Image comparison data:
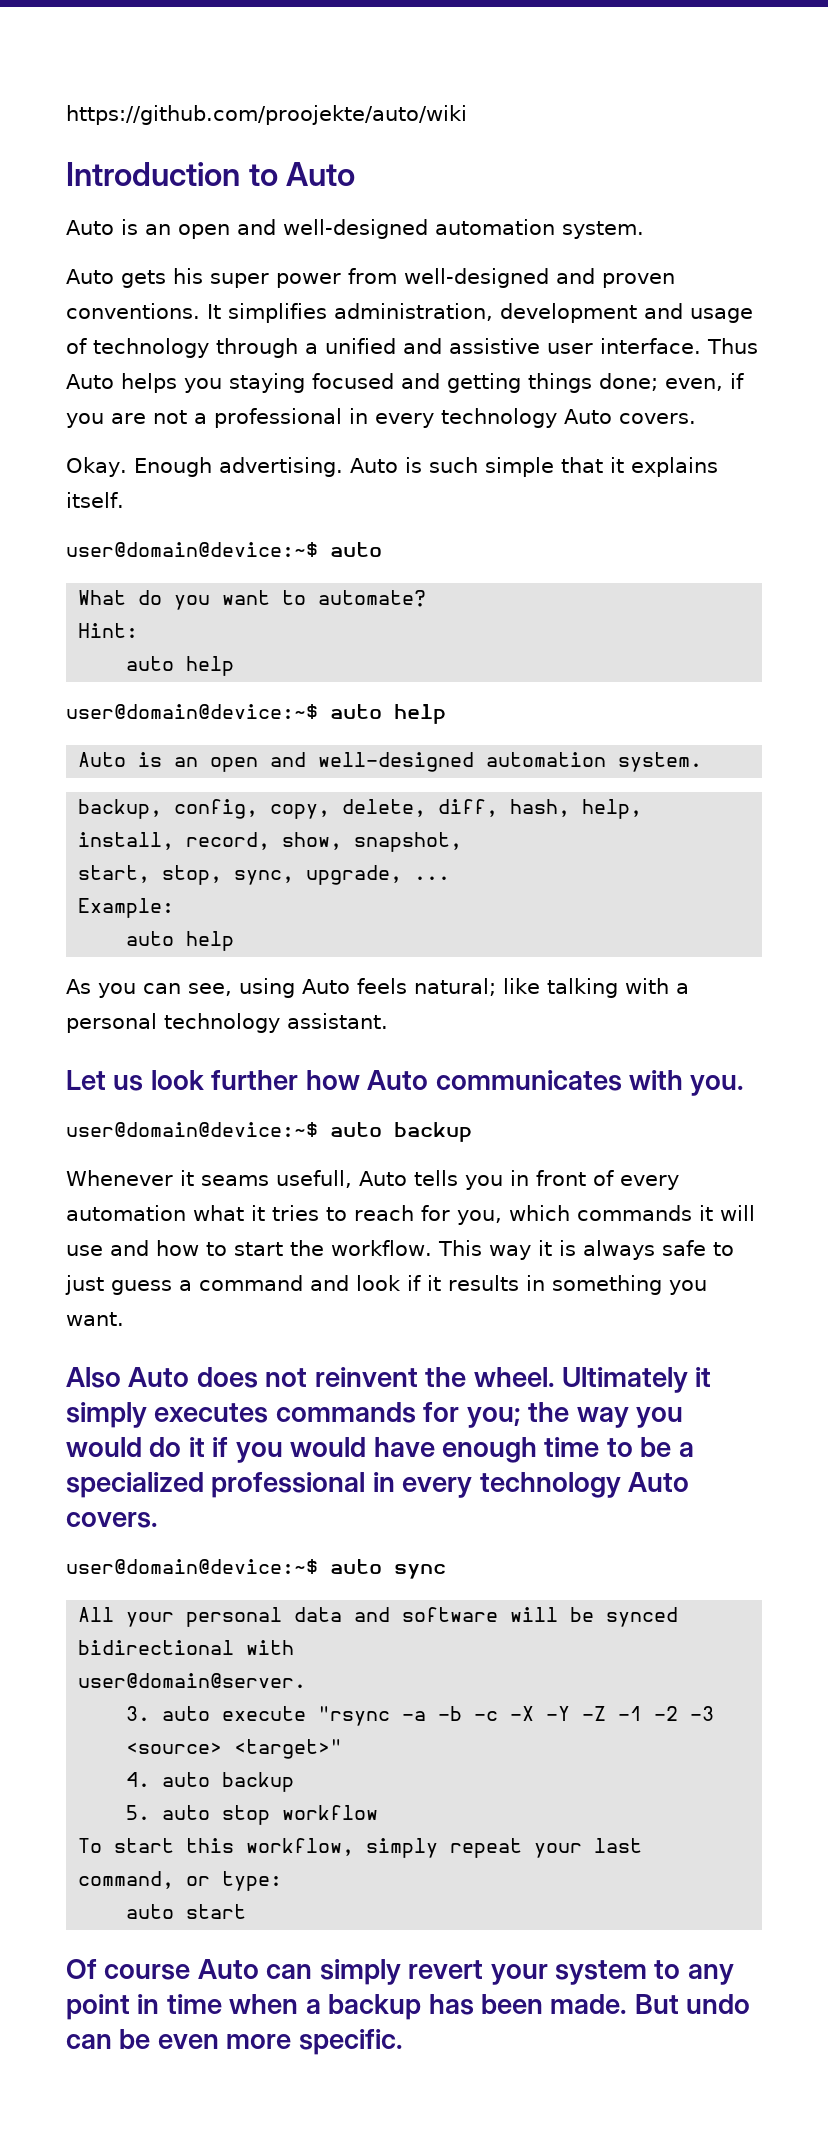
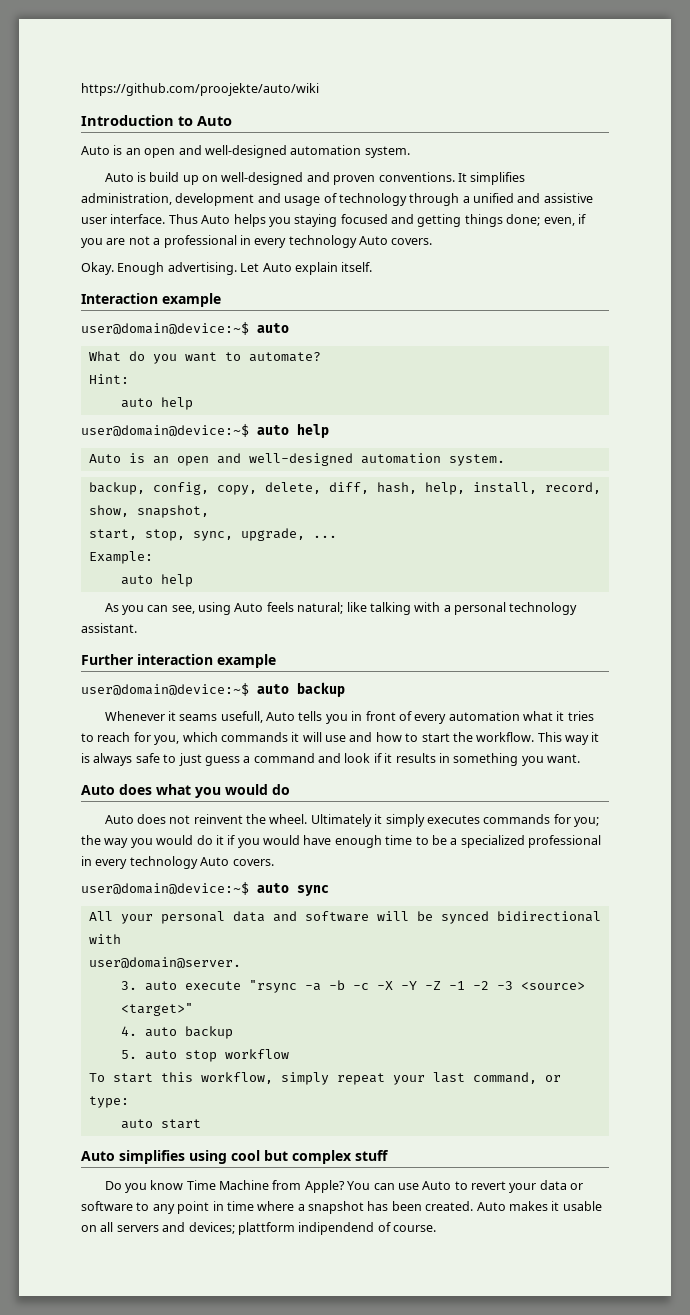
[121,268,397,288] gets his super power from -> [136,172,219,185] is build up on
[349,457,718,477] Auto is such simple that it explains -> [240,262,338,275] Let Auto explain
(124, 500) none -> [81,293,221,307] // Interaction example
[66,1070,745,1096] Let us look further how Auto communicates with you. -> [81,654,276,668] Further interaction example
[66,1367,121,1388] Also -> [81,784,290,798] Auto does what you would do //
[66,1959,647,1985] Of course Auto can simply revert your system -> [81,1150,389,1164] [104,1180,584,1193] [81,1201,133,1211] Auto simplifies using cool but complex stuff // Do you know Time Machine from Apple? You can use Auto to revert your data or software
[229,1994,751,2020] [66,2029,403,2055] when a backup has been made. But undo can be even more specific. -> [257,1201,602,1214] [81,1222,436,1235] where a snapshot has been created. Auto makes it usable on all servers and devices; plattform indipendend of course.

* EXERCISE BRIEF: Transcribe, exactly and without additions, the lines of the records above, beginning with the line that contains "(124, 500) none" and ending with the line that contains "[66,1959,647,1985] Of course", both included.

* SOLUTION FOR THIS PROBLEM:
(124, 500) none -> [81,293,221,307] // Interaction example
[66,1070,745,1096] Let us look further how Auto communicates with you. -> [81,654,276,668] Further interaction example
[66,1367,121,1388] Also -> [81,784,290,798] Auto does what you would do //
[66,1959,647,1985] Of course Auto can simply revert your system -> [81,1150,389,1164] [104,1180,584,1193] [81,1201,133,1211] Auto simplifies using cool but complex stuff // Do you know Time Machine from Apple? You can use Auto to revert your data or software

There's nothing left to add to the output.